As a platform which supports wide variety of application deployments which includes running jobs, workflows, helm charts, argoCD applications and service deployments on CPUs and GPUs, it becomes difficult to provision nodes which can satisfy all these requirements. Native cluster autoscaler in Kubernetes does support and can satisfy the requirements but maintaining it with varying node pool configurations becomes difficult.
Karpenter doesn't use node pool configurations and rather rely directly on EC2 instances making it more dynamic in selecting the right instance types with right configurations.

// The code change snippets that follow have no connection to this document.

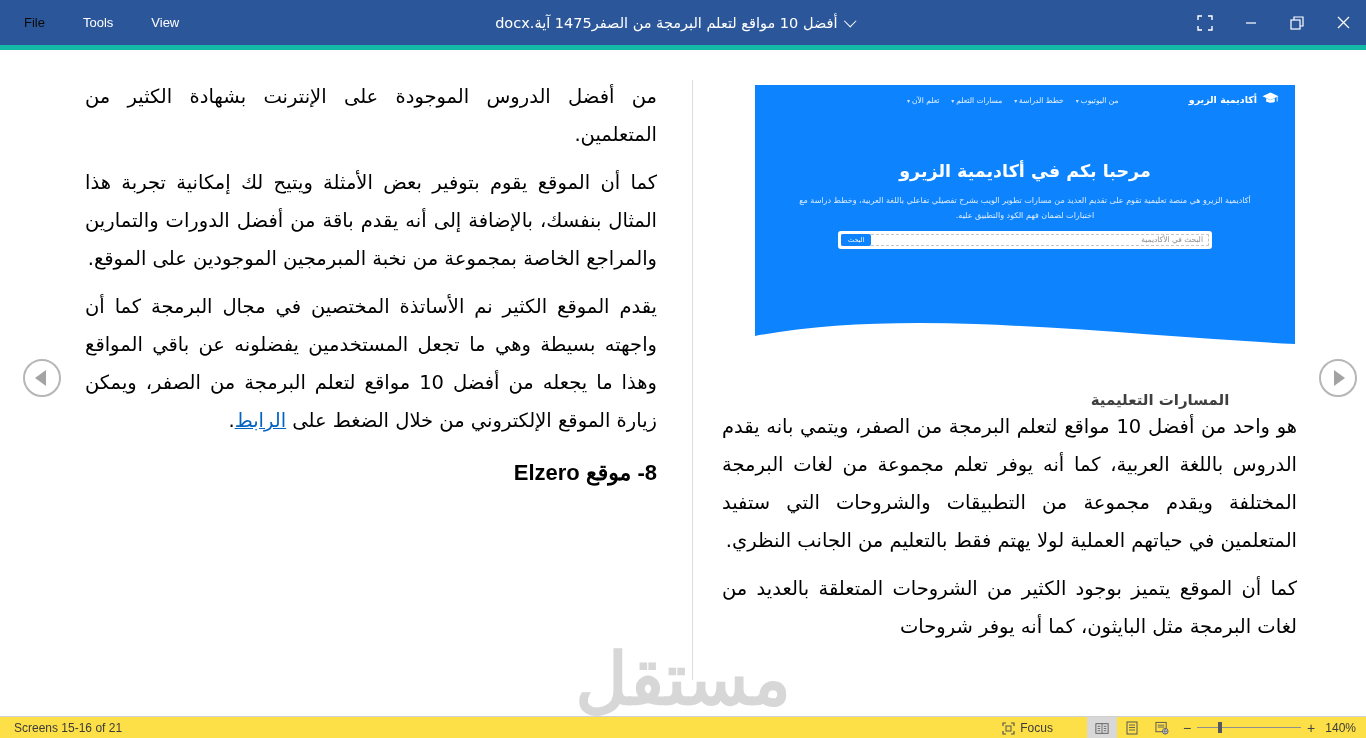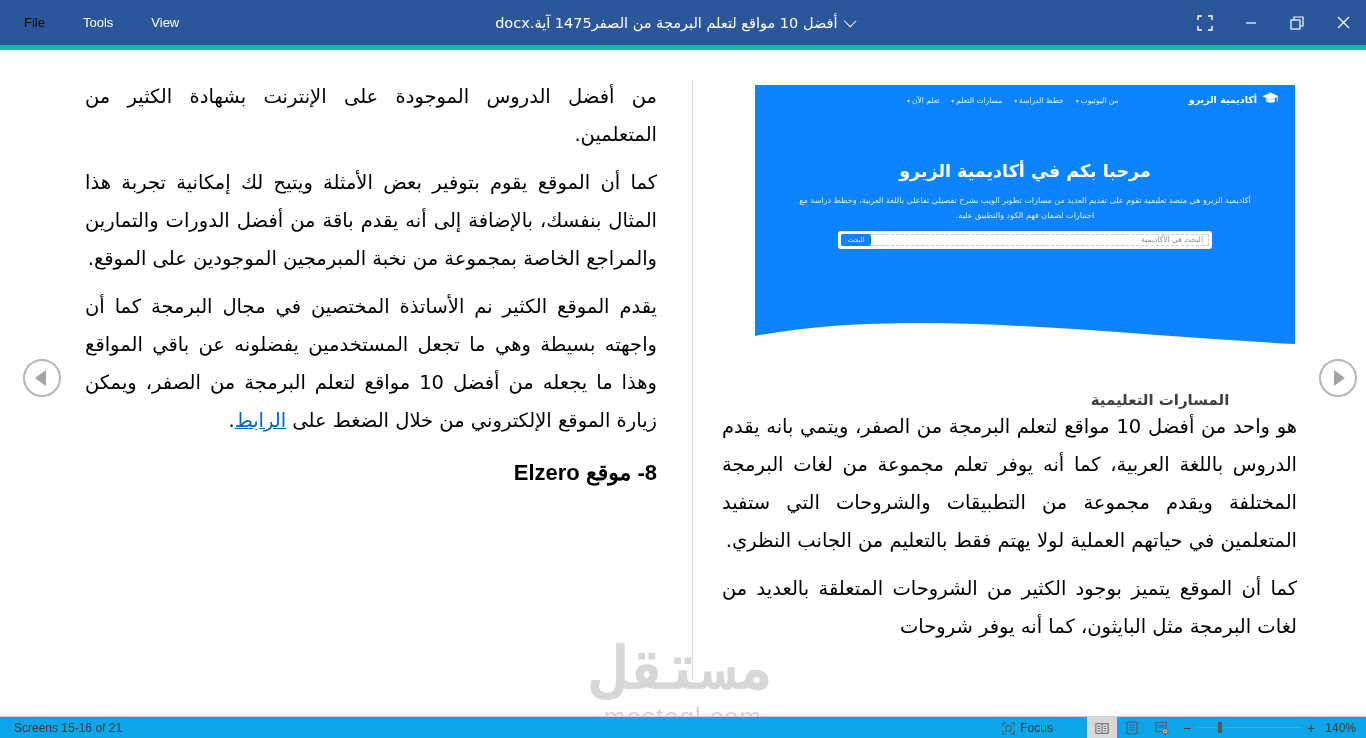--- a/index.html
+++ b/index.html
@@ -70,28 +70,28 @@
   .nav-prev { left:23px; top:309px; }
   .nav-next { left:1319px; top:309px; }
   .tri-l { width:0; height:0; border-top:8px solid transparent; border-bottom:8px solid transparent;
            border-right:11px solid #a3a3a3; margin-right:3px; }
   .tri-r { width:0; height:0; border-top:8px solid transparent; border-bottom:8px solid transparent;
            border-left:11px solid #a3a3a3; margin-left:3px; }
 
   
   .watermark { position:absolute; left:50%; top:590px; transform:translateX(-50%);
                text-align:center; pointer-events:none; }
-  .wm-logo { font-family:Liberation Mono, monospace; font-weight:bold; font-size:60px;
+  .wm-logo { font-family:Liberation Sans, sans-serif; font-weight:bold; font-size:72px;
              color:#d7d7d7; line-height:1.1; }
   .wm-domain { font-family:"Liberation Sans", sans-serif; font-size:26px; color:#d2d2d2;
                letter-spacing:1px; margin-top:-4px; }
 
   
   .statusbar { position:absolute; left:0; top:716px; width:1366px; height:22px;
-               background:#0ea5e9; border-top:1px solid #d0d0d0; display:flex;
+               background:#fde047; border-top:1px solid #d0d0d0; display:flex;
                align-items:center; font-size:12px; color:#3b3b3b; overflow:hidden; }
   .sb-left { padding-left:14px; }
   .sb-right { position:absolute; right:4px; top:0; height:22px; display:flex; align-items:center; }
   .sb-item { display:flex; align-items:center; height:22px; padding:0 8px; cursor:pointer; }
   .sb-focus { gap:5px; margin-right:26px; }
   .view-btn { width:30px; justify-content:center; }
   .view-btn.active { background:#d8d8d8; }
   .zoom-minus, .zoom-plus { font-size:14px; color:#444; padding:0 6px; cursor:pointer; }
   .zoom-slider { position:relative; width:104px; height:22px; cursor:pointer; }
   .zoom-track { position:absolute; left:0; right:0; top:10px; height:1px; background:#8f8f8f; }

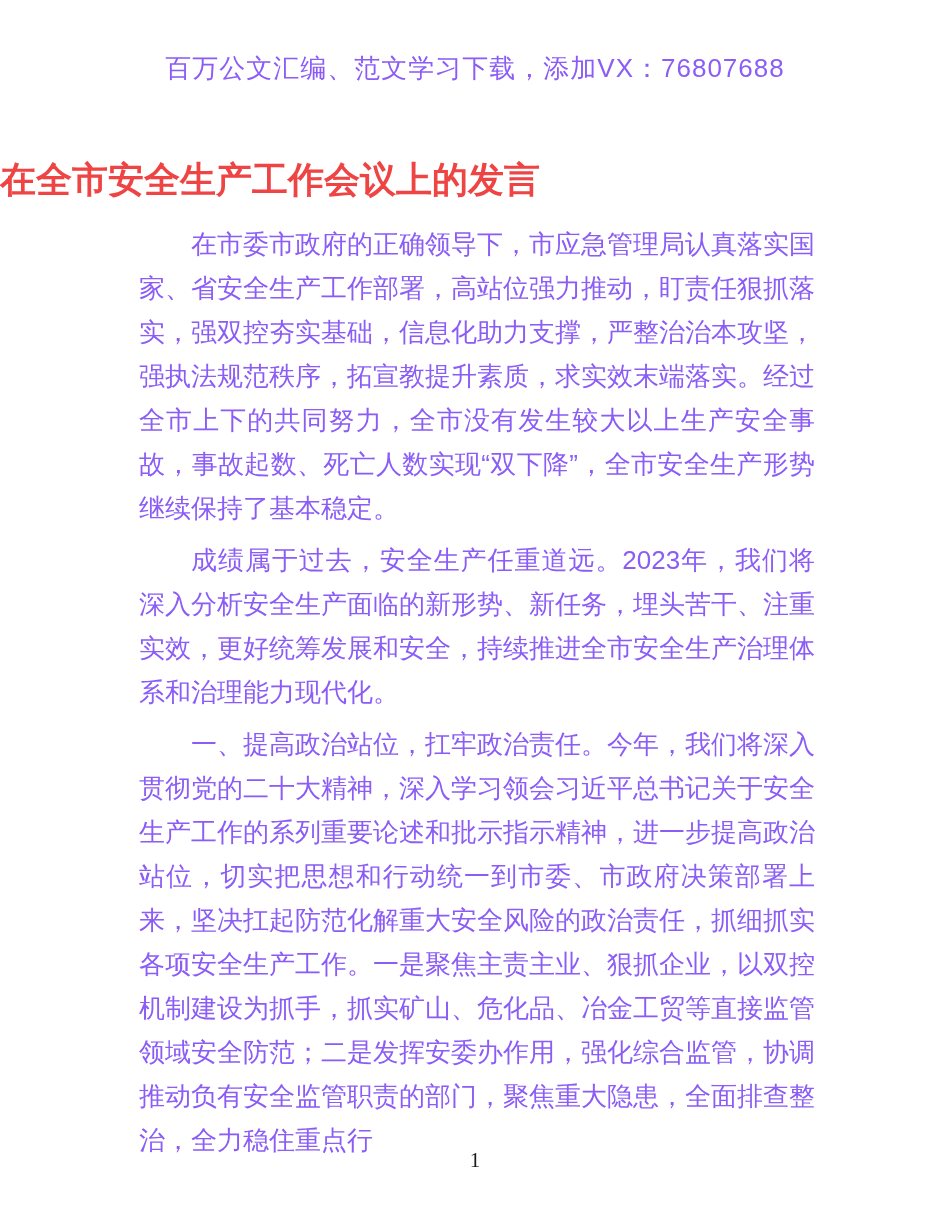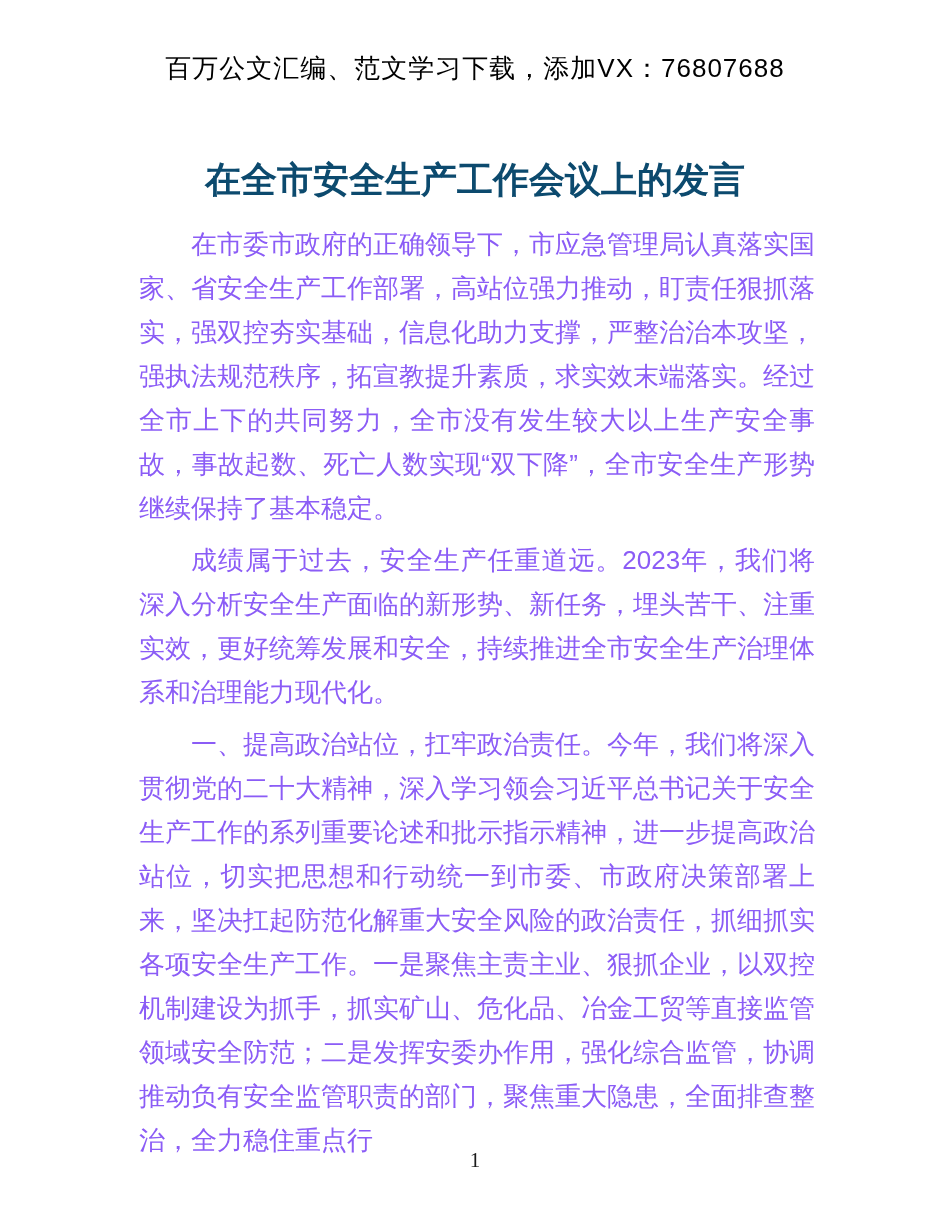--- a/index.html
+++ b/index.html
@@ -17,34 +17,34 @@
     color: #000000;
   }
   .header-notice {
     position: absolute;
     top: 52px;
     left: 0;
     width: 100%;
     text-align: center;
     font-size: 26px;
     line-height: 32px;
-    color: #000000;
+    color: #8b5cf6;
     letter-spacing: 1px;
     white-space: nowrap;
   }
   .doc-title {
     position: absolute;
     top: 156px;
     left: 0;
     width: 100%;
-    text-align: center;
+    text-align: left;
     font-size: 36px;
     line-height: 48px;
     font-weight: bold;
-    color: #0c4a6e;
+    color: #ef4444;
     letter-spacing: 0px;
   }
   .doc-body {
     position: absolute;
     top: 222px;
     left: 139px;
     width: 676px;
   }
   .doc-body p {
     margin: 0 0 8px 0;

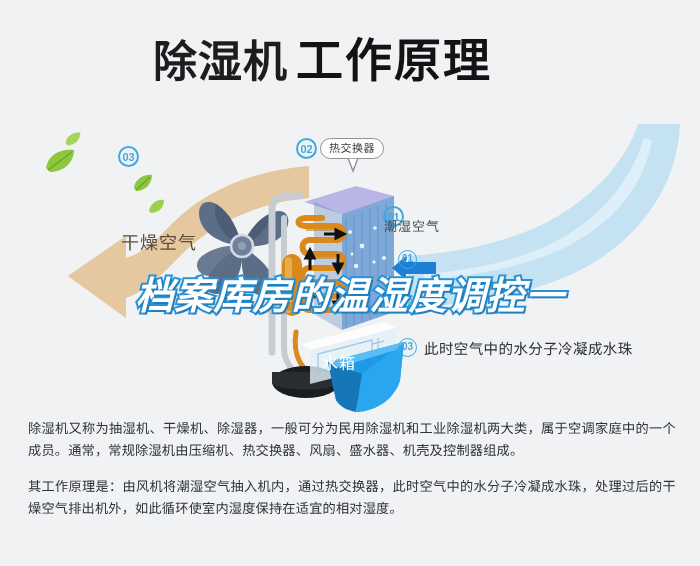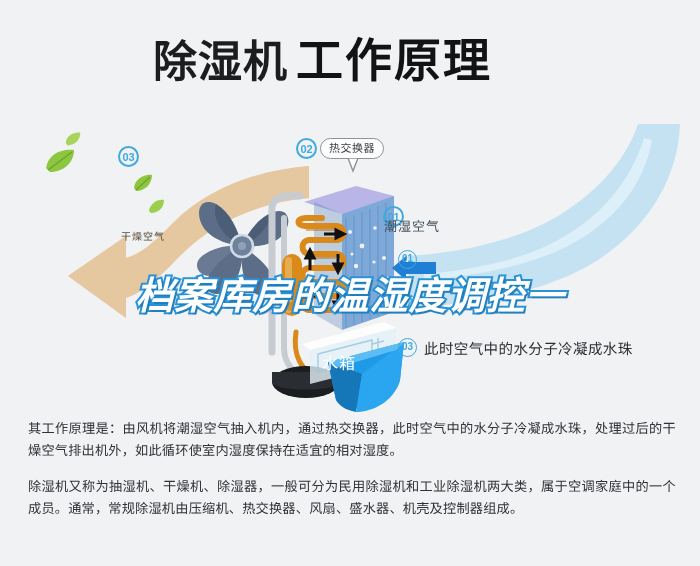--- a/index.html
+++ b/index.html
@@ -99,21 +99,21 @@
     white-space: nowrap;
     letter-spacing: .5px;
   }
   .callout-tail {
     left: 345px; top: 40px;
     width: 16px; height: 16px;
   }
 
   .lbl-dry {
     left: 121px; top: 110px;
-    font-size: 10px;
+    font-size: 18px;
     color: #5b4a3a;
     letter-spacing: 1px;
     white-space: nowrap;
   }
   .lbl-humid {
     left: 384px; top: 98px;
     font-size: 13px;
     color: #45505c;
     letter-spacing: 1px;
     white-space: nowrap;
@@ -368,15 +368,15 @@
   </div>
   <div class="step-row">
     <span class="step-badge">03</span>
     <span class="step-text">此时空气中的水分子冷凝成水珠</span>
   </div>
 </div>
 
 <div class="watermark">档案库房的温湿度调控一</div>
 
 <div class="copy">
+  <p>除湿机又称为抽湿机、干燥机、除湿器，一般可分为民用除湿机和工业除湿机两大类，属于空调家庭中的一个成员。通常，常规除湿机由压缩机、热交换器、风扇、盛水器、机壳及控制器组成。</p>
   <p>其工作原理是：由风机将潮湿空气抽入机内，通过热交换器，此时空气中的水分子冷凝成水珠，处理过后的干燥空气排出机外，如此循环使室内湿度保持在适宜的相对湿度。</p>
-  <p>除湿机又称为抽湿机、干燥机、除湿器，一般可分为民用除湿机和工业除湿机两大类，属于空调家庭中的一个成员。通常，常规除湿机由压缩机、热交换器、风扇、盛水器、机壳及控制器组成。</p>
 </div>
 
 </body></html>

Below is the basic difference between karpenter and cluster autoscaler
Features | Cluster Autoscaler | Karpenter |
---|---|---|
Upscaling | Scaling is based on the node pool configuration making it very limited to the size of nodes | fine-tuned scaling according to requirement, directly connect with different EC2 types. |
Downscaling | Will check remaining nodes can handle pods and then de-provision | Will optimize the nodes and will schedule smaller nodes if needed. |
Scheduling configuration | Will only scale nodes according to node pool. Uses kube-scheduler to schedule node making it slower as image pull happens when node comes up | Will scale nodes based on very fine granular configurations. Directly schedules pending pods on new nodes making it very fast as image pull happens before node comes up. |
Unschedulable pods | Will not schedule pods if node pool configuration doesn’t support it for huge request pods | Will schedule pods (anyways) as it doesn’t use any specific node pool config. karpenter by default selects the right size instance type. |
Limiting node types | Limited to instance types of node pools | Can explicitly limit instance types we don’t want to use. |
Support features | General purpose autoscaler | K8s native autoscaler for AWS EKS |
Cost | Uses node pool, resulting in fixed instance types, less cost optimisation | Schedules node based on requirement, selects right size instance types, highly cost effective |
Scheduling speeds | Slow | Fast |
Installation | Easy | Easy |
Maturity | More mature | Less mature |
Maintenance | Easy | Easy |
Cluster Autoscaler is a native Kubernetes feature that allows you to automatically adjust the size of your cluster based on demand. It works by monitoring the usage of nodes in your cluster and adding or removing nodes as needed. This approach is limited by the node pool configuration, and image pull happens when nodes come up, which can slow down the scheduling process.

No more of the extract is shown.